**TASK**
Reproduce each entry exactly as it reads. Leave the images out.
#####
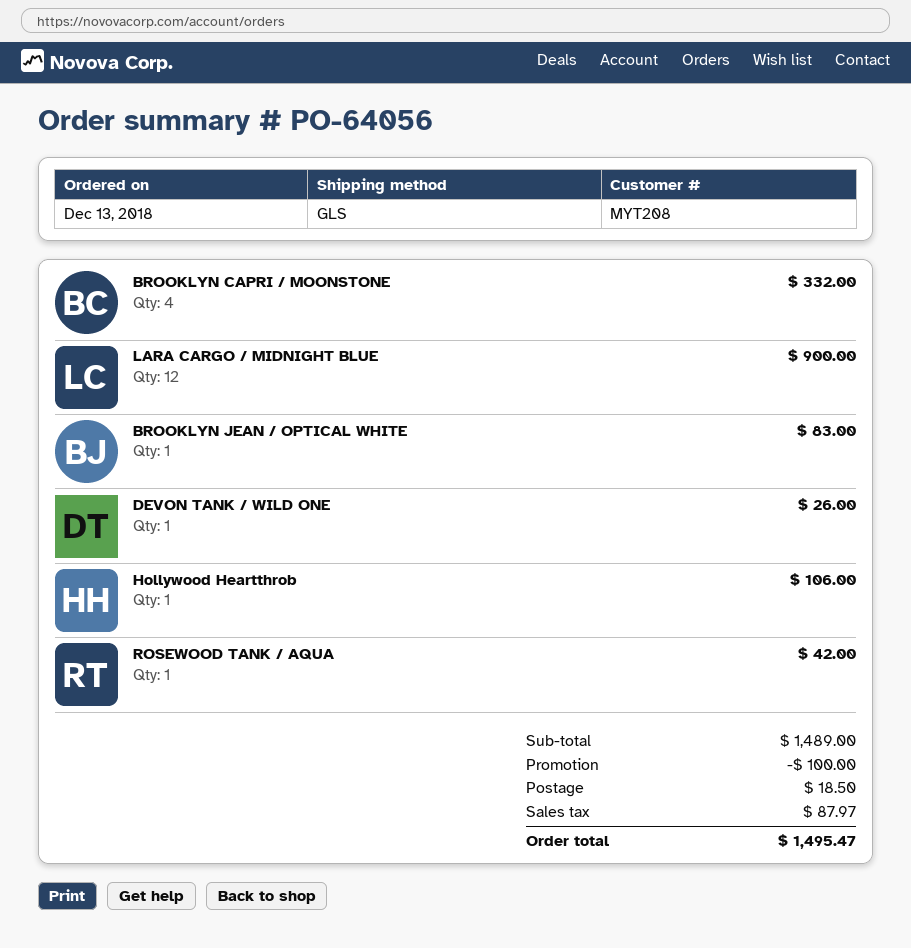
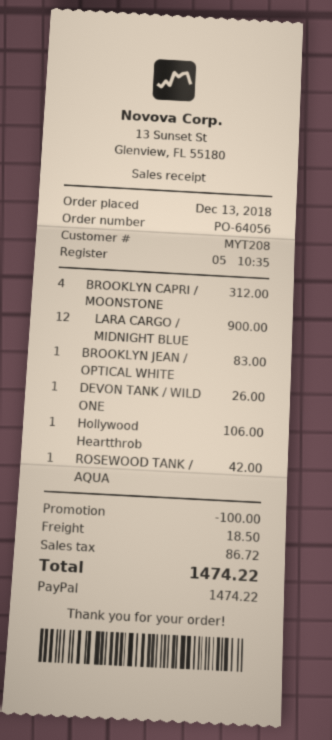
BROOKLYN CAPRI / MOONSTONE: 4 for 332.00 -> 4 for 312.00
tax: 87.97 -> 86.72
total: 1495.47 -> 1474.22

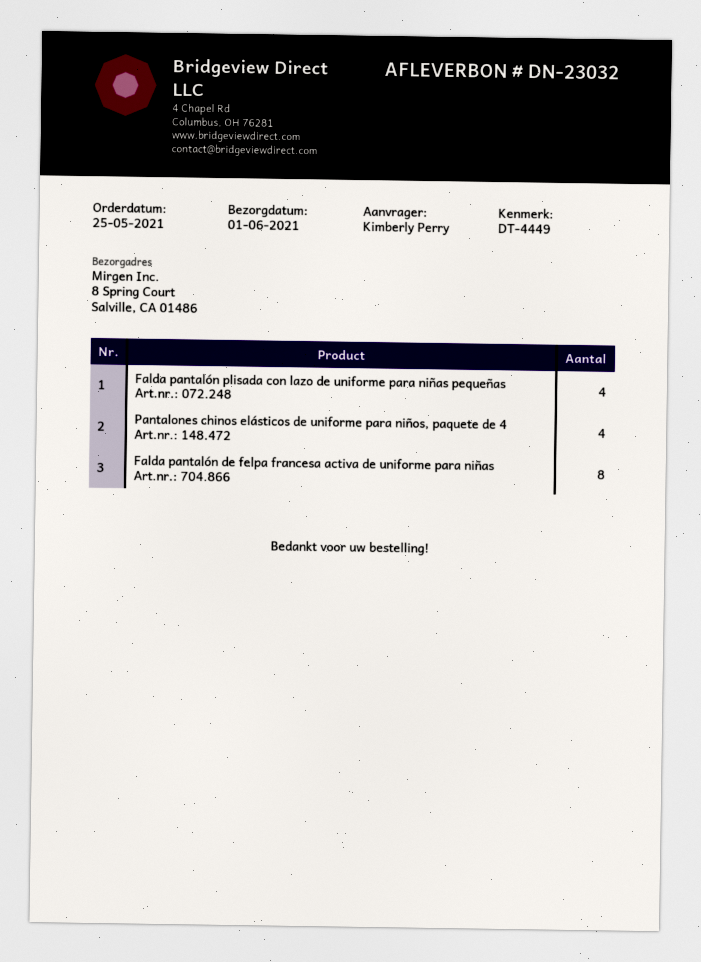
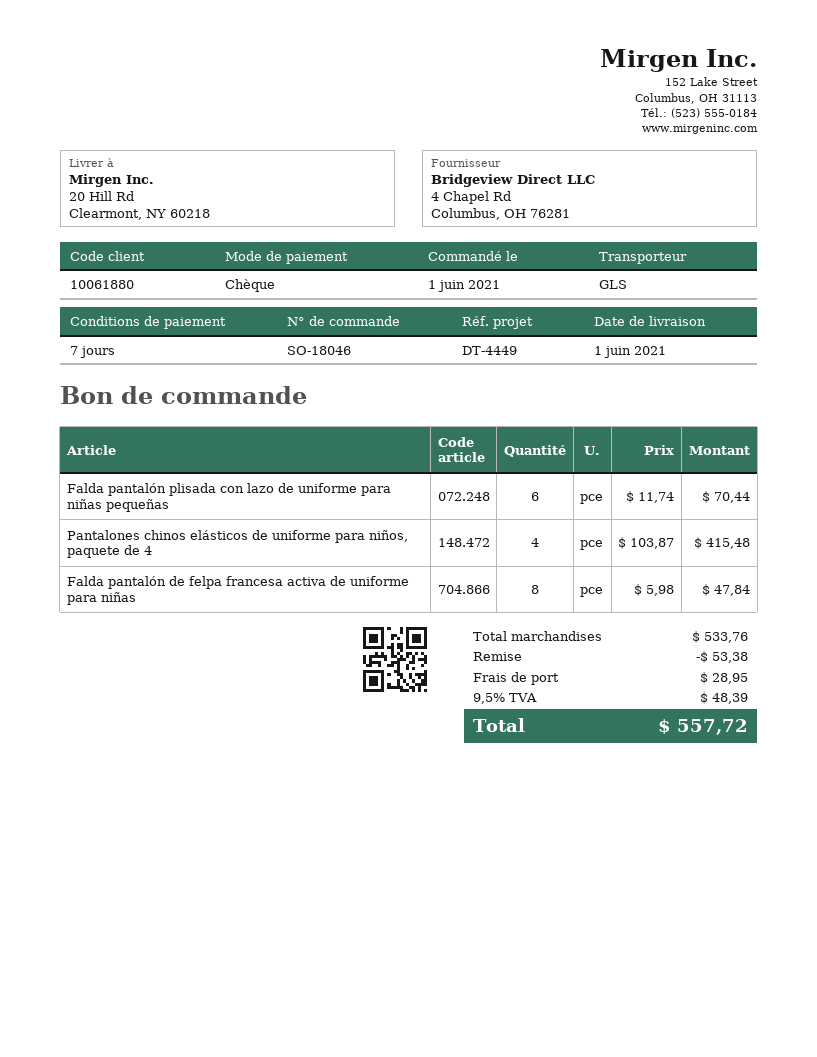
order date: 2021-05-25 -> 2021-06-01
ship to: 8 Spring Court, Salville, CA 01486 -> 20 Hill Rd, Clearmont, NY 60218
Falda pantalón plisada con lazo de uniforme para niñas pequeñas: 4 -> 6

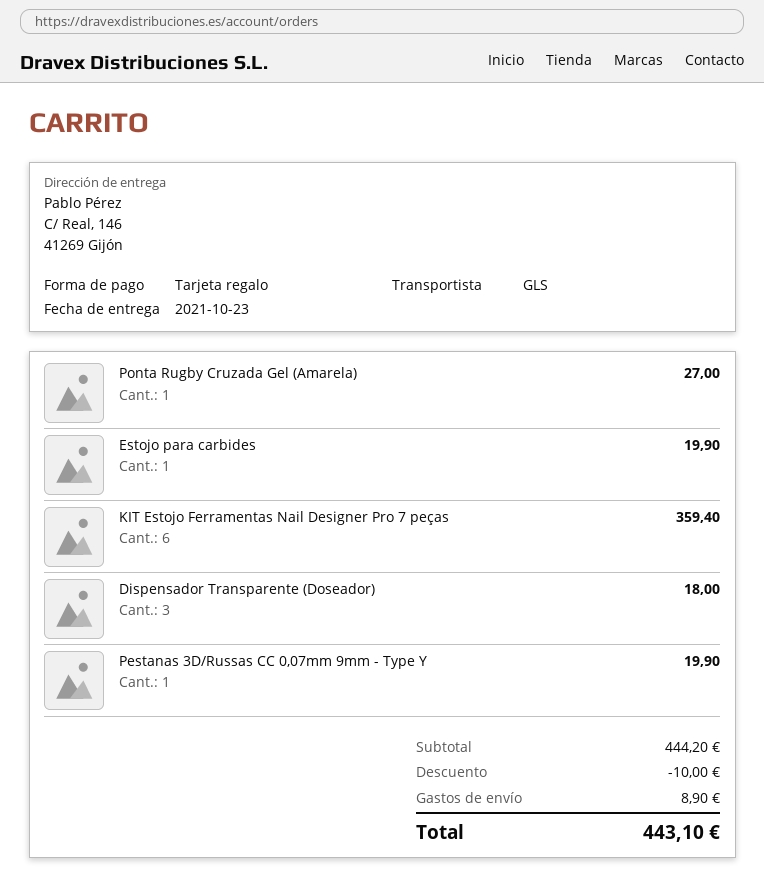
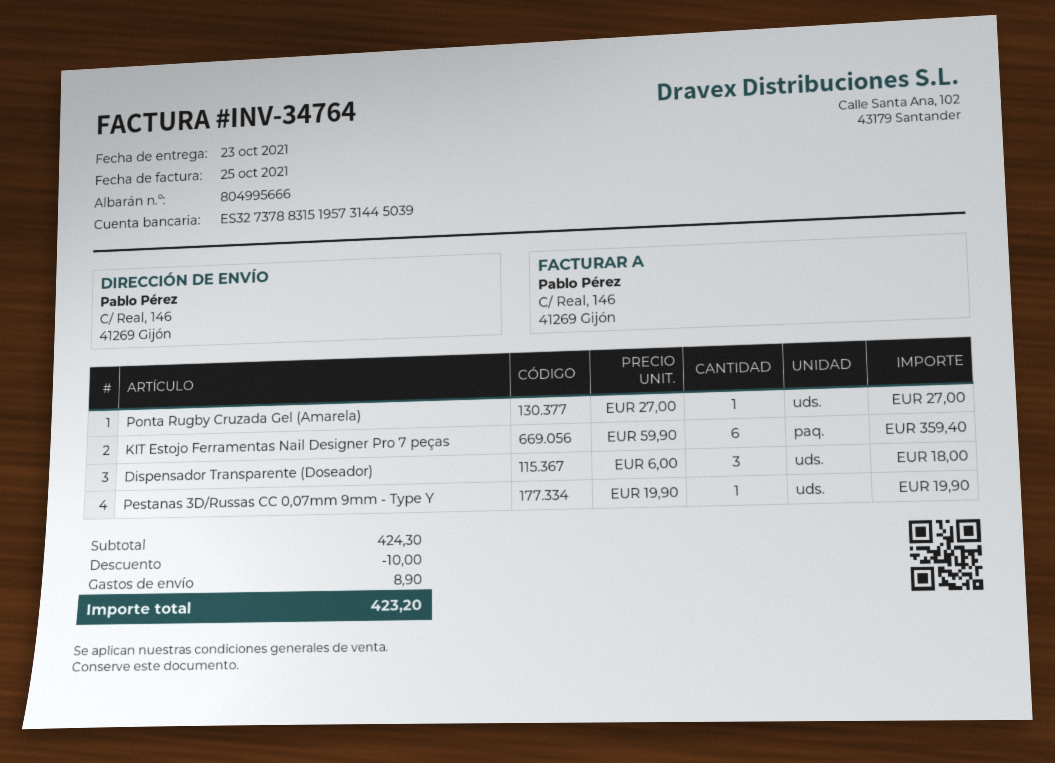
Estojo para carbides: 1 for 19.90 -> none
subtotal: 444.20 -> 424.30
total: 443.10 -> 423.20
#####
**TASK SOLUTION**
BROOKLYN CAPRI / MOONSTONE: 4 for 332.00 -> 4 for 312.00
tax: 87.97 -> 86.72
total: 1495.47 -> 1474.22

order date: 2021-05-25 -> 2021-06-01
ship to: 8 Spring Court, Salville, CA 01486 -> 20 Hill Rd, Clearmont, NY 60218
Falda pantalón plisada con lazo de uniforme para niñas pequeñas: 4 -> 6

Estojo para carbides: 1 for 19.90 -> none
subtotal: 444.20 -> 424.30
total: 443.10 -> 423.20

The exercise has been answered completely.